#### Required work:
Output all the records word for word. Drop the pictures.
*** Working data ***
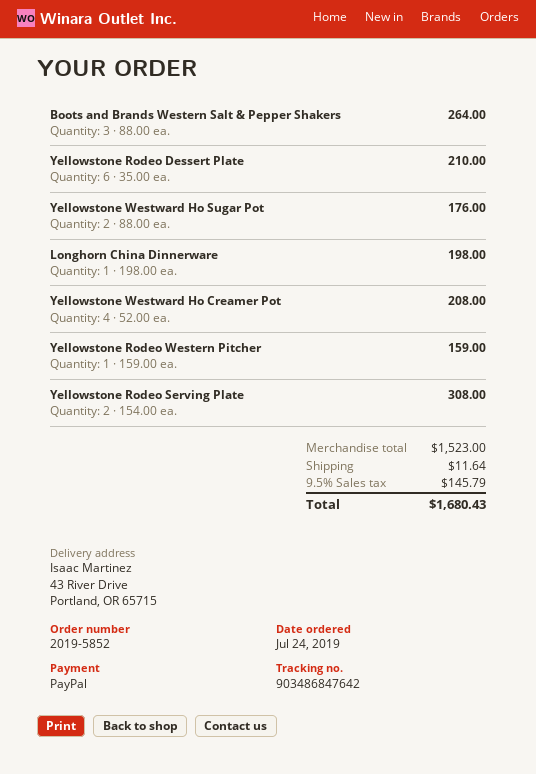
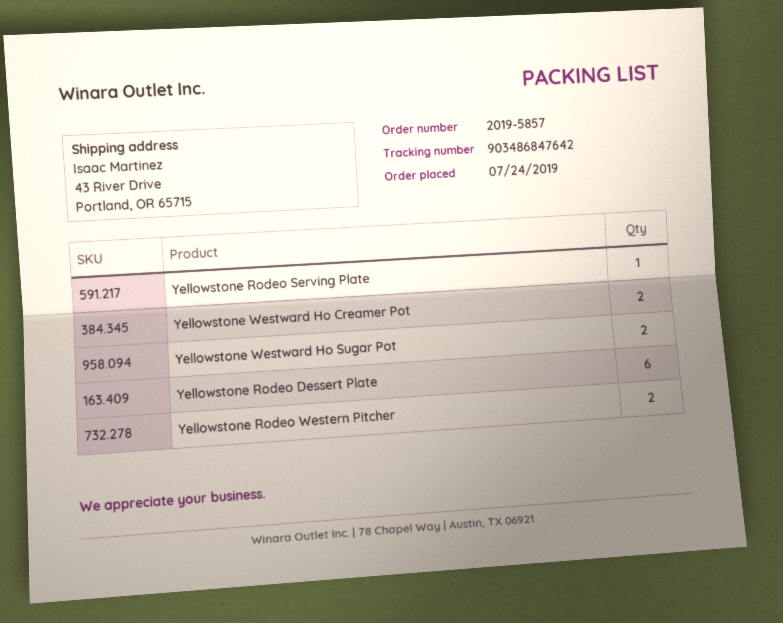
order number: 2019-5852 -> 2019-5857
Boots and Brands Western Salt & Pepper Shakers: 3 -> none
Longhorn China Dinnerware: 1 -> none
Yellowstone Westward Ho Creamer Pot: 4 -> 2
Yellowstone Rodeo Western Pitcher: 1 -> 2
Yellowstone Rodeo Serving Plate: 2 -> 1

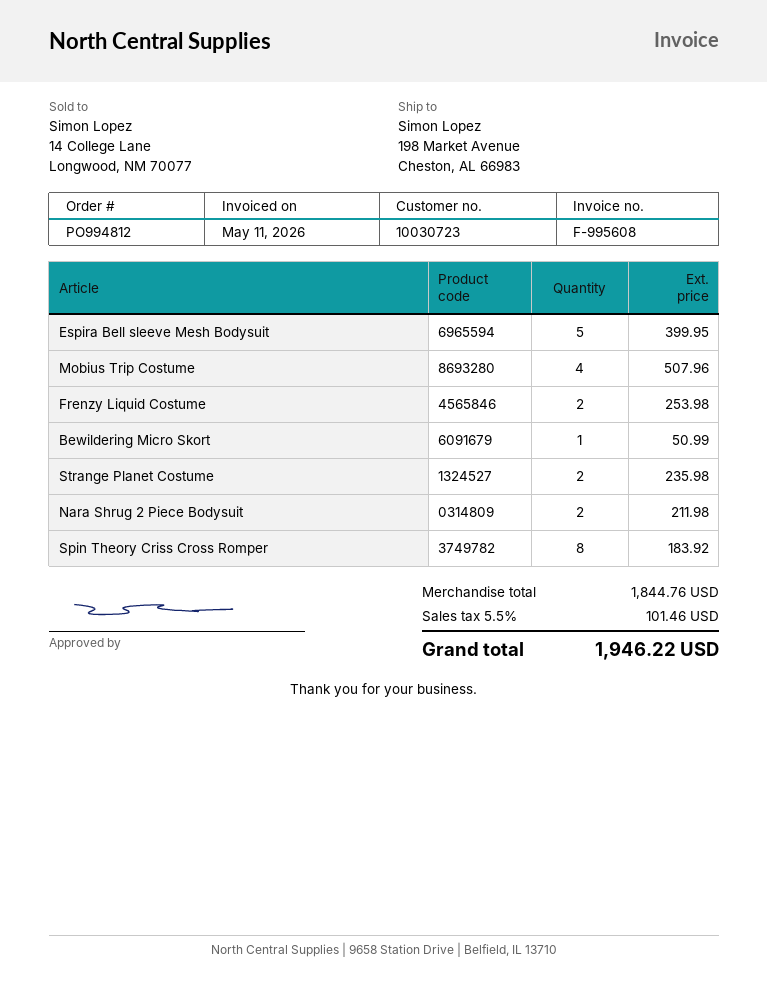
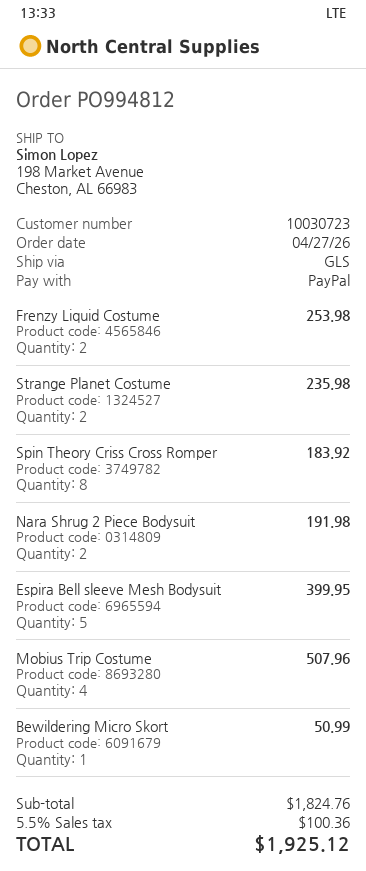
Nara Shrug 2 Piece Bodysuit: 2 for 211.98 -> 2 for 191.98
subtotal: 1844.76 -> 1824.76
tax: 5.5% = 101.46 -> 5.5% = 100.36
total: 1946.22 -> 1925.12

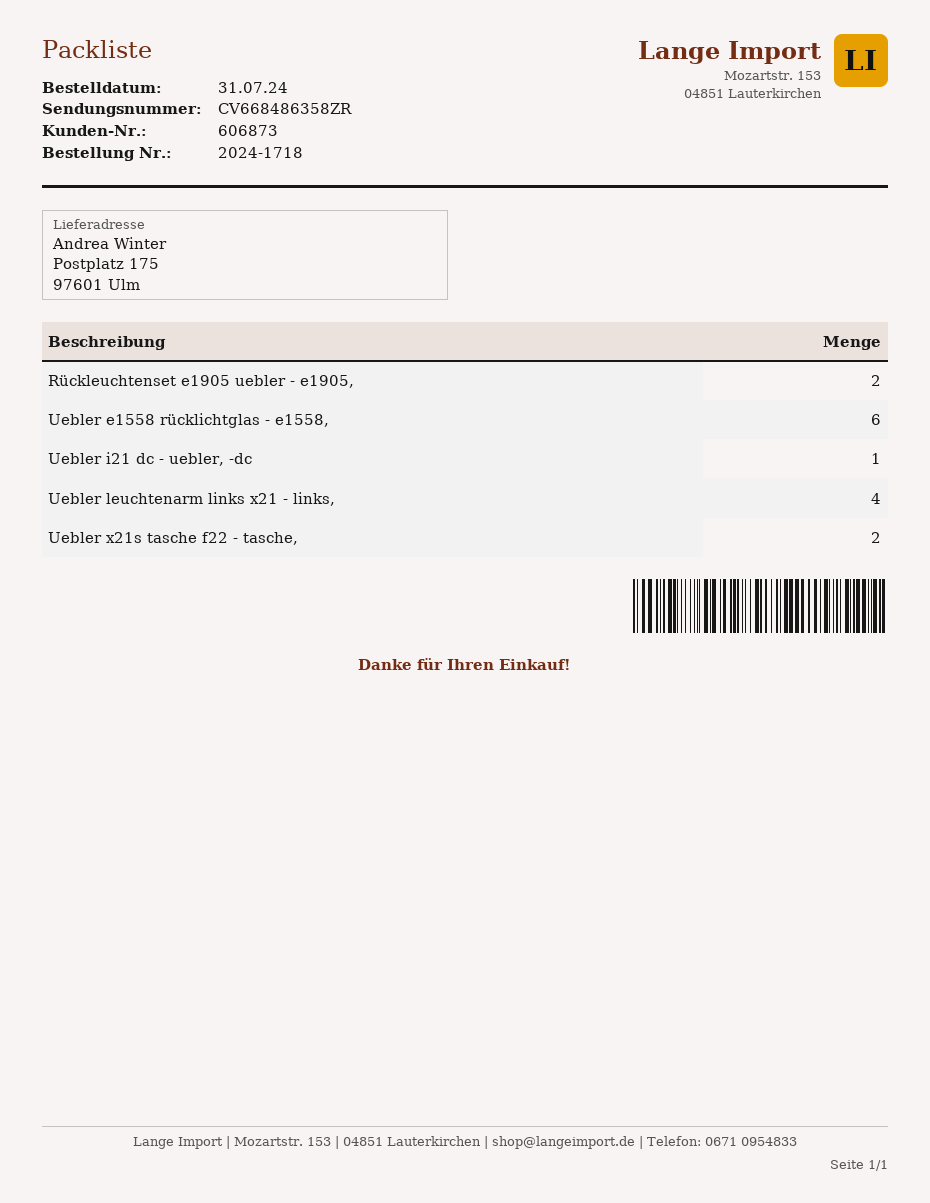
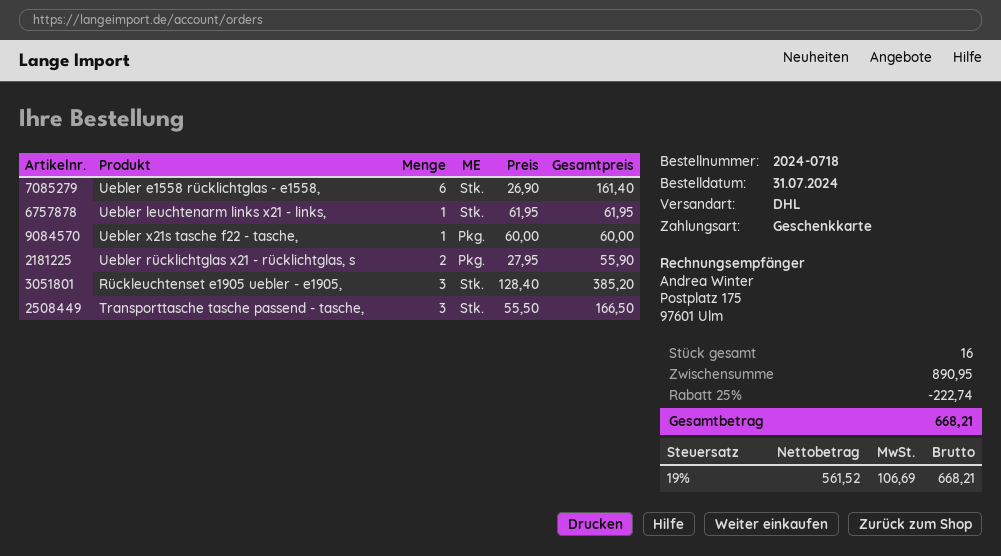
order number: 2024-1718 -> 2024-0718
Rückleuchtenset e1905 uebler - e1905,: 2 -> 3
Uebler i21 dc - uebler, -dc: 1 -> none
Uebler leuchtenarm links x21 - links,: 4 -> 1
Uebler x21s tasche f22 - tasche,: 2 -> 1
Uebler rücklichtglas x21 - rücklichtglas, s: none -> 2
Transporttasche tasche passend - tasche,: none -> 3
*** End of Working data ***
#### Response area:
order number: 2019-5852 -> 2019-5857
Boots and Brands Western Salt & Pepper Shakers: 3 -> none
Longhorn China Dinnerware: 1 -> none
Yellowstone Westward Ho Creamer Pot: 4 -> 2
Yellowstone Rodeo Western Pitcher: 1 -> 2
Yellowstone Rodeo Serving Plate: 2 -> 1

Nara Shrug 2 Piece Bodysuit: 2 for 211.98 -> 2 for 191.98
subtotal: 1844.76 -> 1824.76
tax: 5.5% = 101.46 -> 5.5% = 100.36
total: 1946.22 -> 1925.12

order number: 2024-1718 -> 2024-0718
Rückleuchtenset e1905 uebler - e1905,: 2 -> 3
Uebler i21 dc - uebler, -dc: 1 -> none
Uebler leuchtenarm links x21 - links,: 4 -> 1
Uebler x21s tasche f22 - tasche,: 2 -> 1
Uebler rücklichtglas x21 - rücklichtglas, s: none -> 2
Transporttasche tasche passend - tasche,: none -> 3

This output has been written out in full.